** Extracted information **

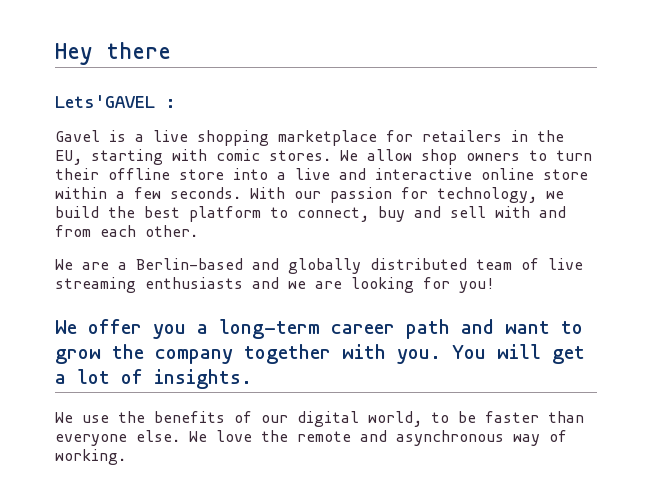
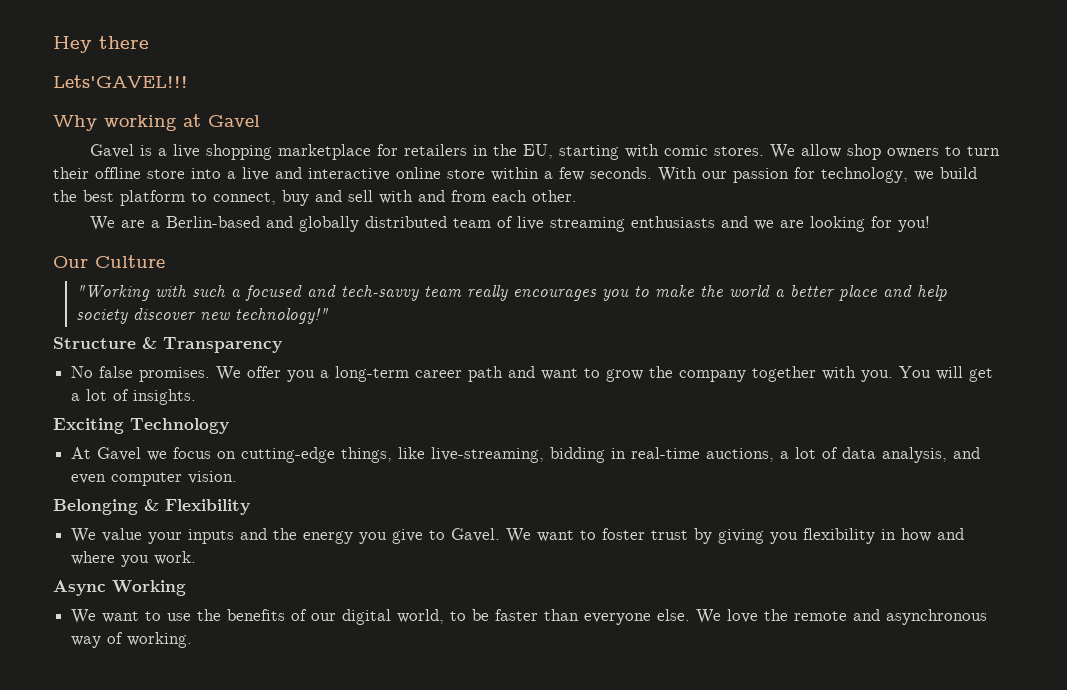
- Lets'GAVEL :
+ Lets'GAVEL!!!
+ Why working at Gavel
+ Our Culture
+ "Working with such a focused and tech-savvy team really encourages you to make the world a better place and help society discover new technology!"
+ Structure & Transparency
+ No false promises.
- We use the benefits of our digital world, to be faster than everyone else.
+ Exciting Technology
+ At Gavel we focus on cutting-edge things, like live-streaming, bidding in real-time auctions, a lot of data analysis, and even computer vision.
+ Belonging & Flexibility
+ We value your inputs and the energy you give to Gavel. We want to foster trust by giving you flexibility in how and where you work.
+ Async Working
+ We want to use the benefits of our digital world, to be faster than everyone else.

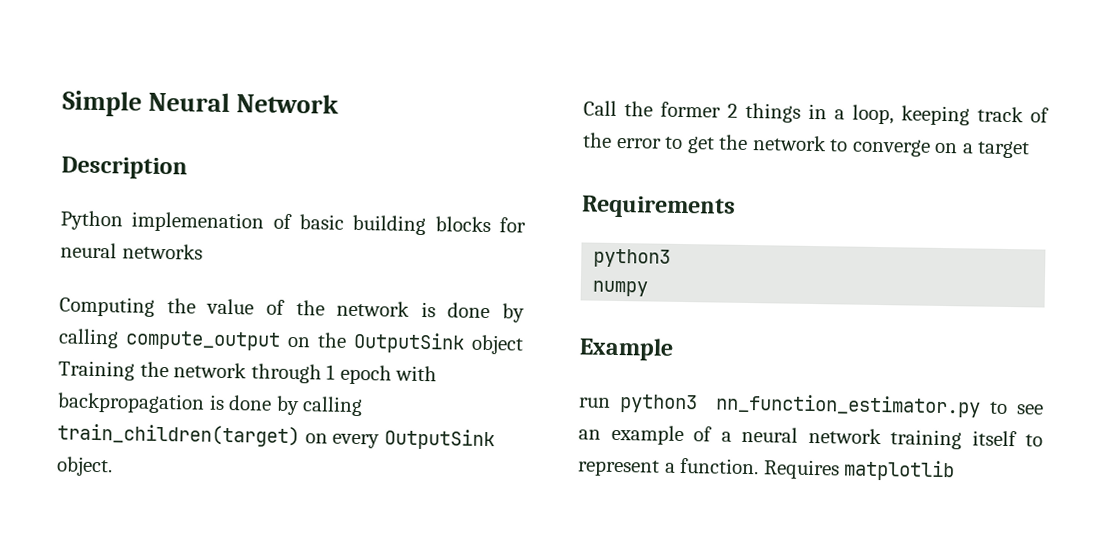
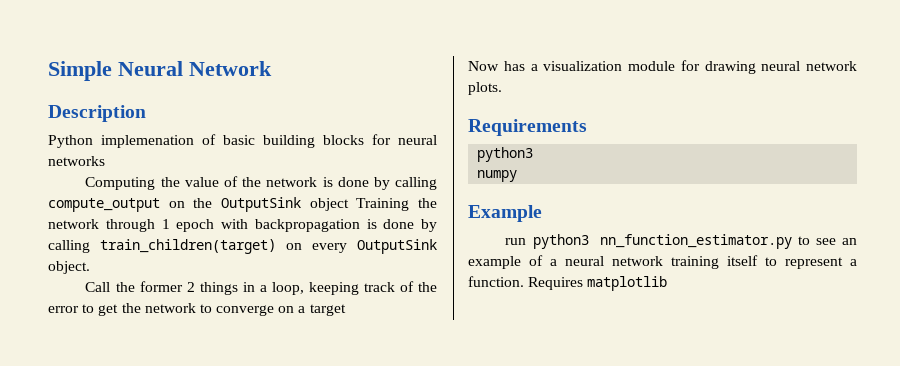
+ Now has a visualization module for drawing neural network plots.

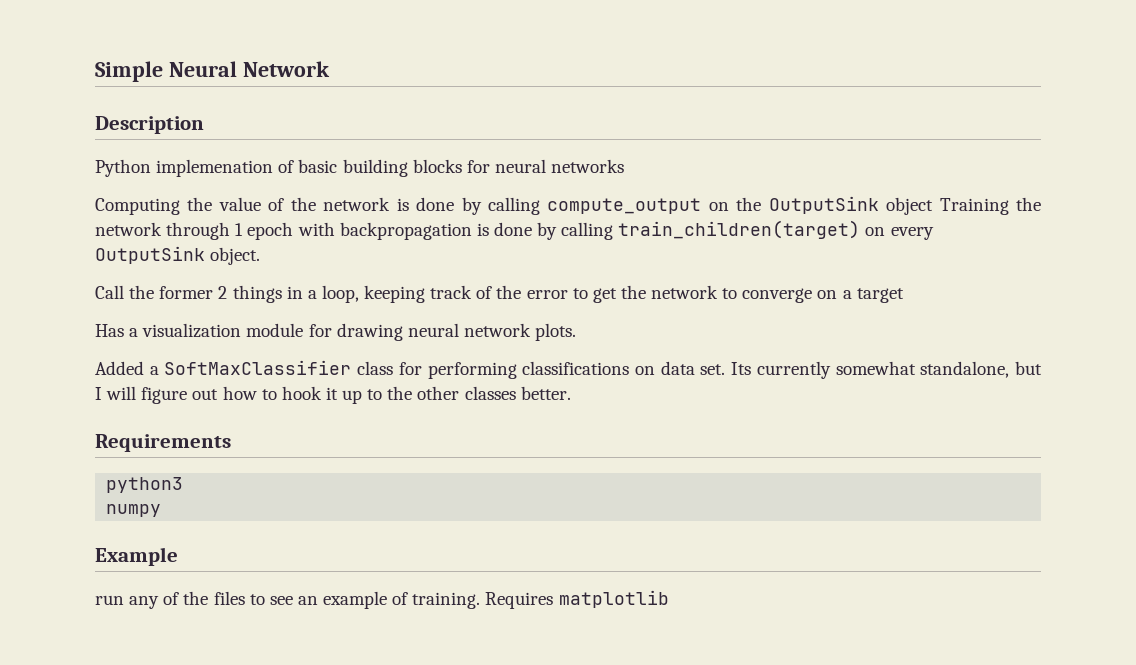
- Now has a visualization module for drawing neural network plots.
+ Has a visualization module for drawing neural network plots.
+ Added a SoftMaxClassifier class for performing classifications on data set. Its currently somewhat standalone, but I will figure out how to hook it up to the other classes better.
- run python3 nn_function_estimator.py to see an example of a neural network training itself to represent a function.
+ run any of the files to see an example of training.

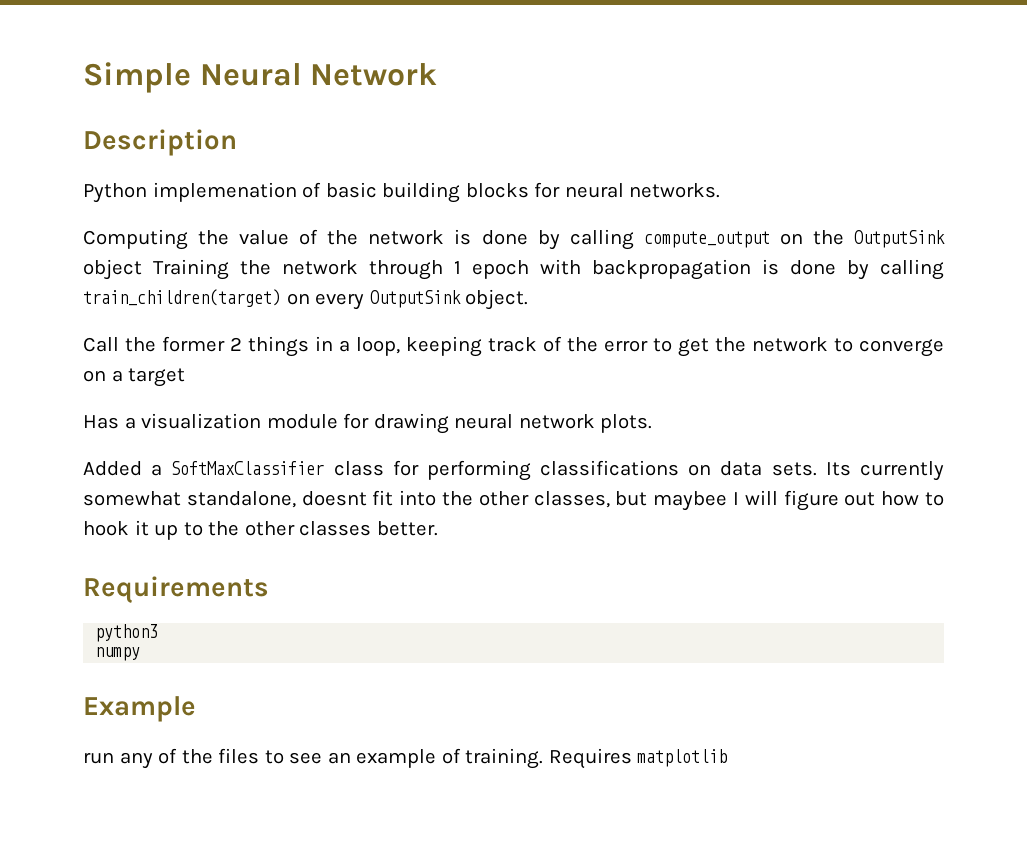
- Python implemenation of basic building blocks for neural networks
+ Python implemenation of basic building blocks for neural networks.
- Added a SoftMaxClassifier class for performing classifications on data set.
+ Added a SoftMaxClassifier class for performing classifications on data sets.
- Its currently somewhat standalone, but I will figure out how to hook it up to the other classes better.
+ Its currently somewhat standalone, doesnt fit into the other classes, but maybee I will figure out how to hook it up to the other classes better.

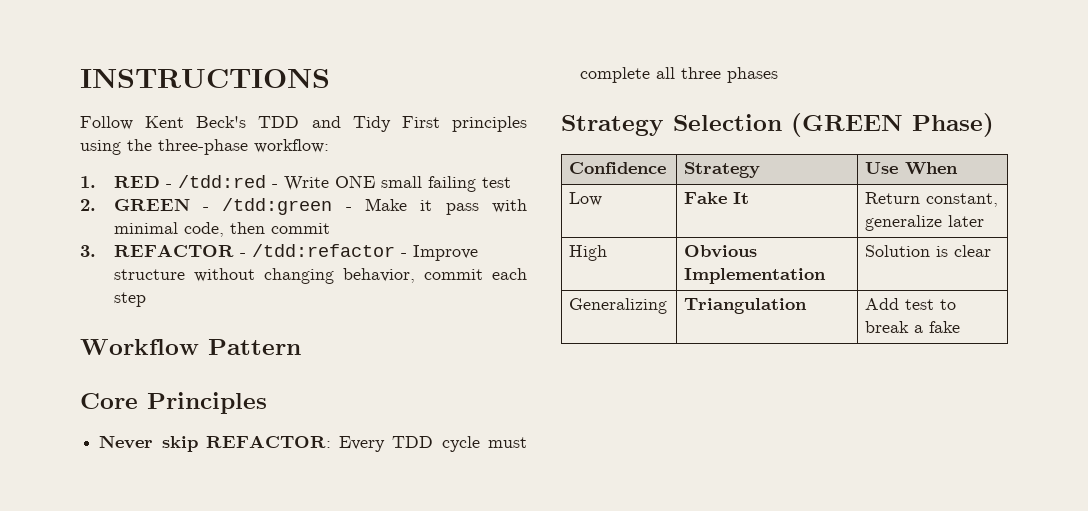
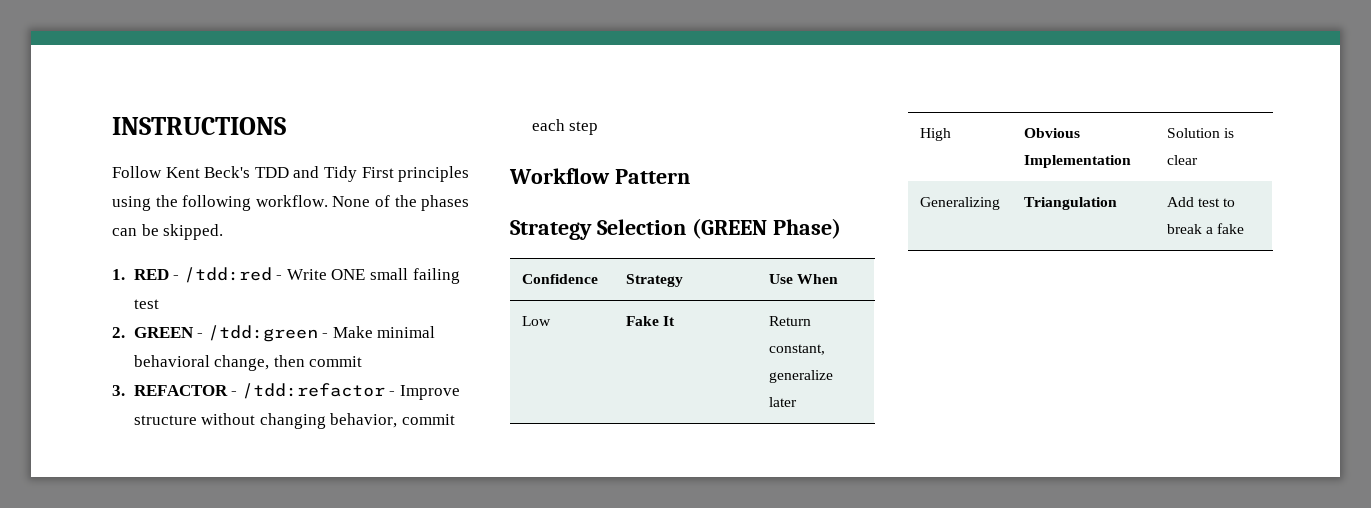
- Follow Kent Beck's TDD and Tidy First principles using the three-phase workflow:
+ Follow Kent Beck's TDD and Tidy First principles using the following workflow. None of the phases can be skipped.
- 2. GREEN - /tdd:green - Make it pass with minimal code, then commit
+ 2. GREEN - /tdd:green - Make minimal behavioral change, then commit
- Core Principles
- Never skip REFACTOR: Every TDD cycle must complete all three phases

** Work request **
Go through the entries and copy every line that has "other".

** Answer section **
+ Added a SoftMaxClassifier class for performing classifications on data set. Its currently somewhat standalone, but I will figure out how to hook it up to the other classes better.
- Its currently somewhat standalone, but I will figure out how to hook it up to the other classes better.
+ Its currently somewhat standalone, doesnt fit into the other classes, but maybee I will figure out how to hook it up to the other classes better.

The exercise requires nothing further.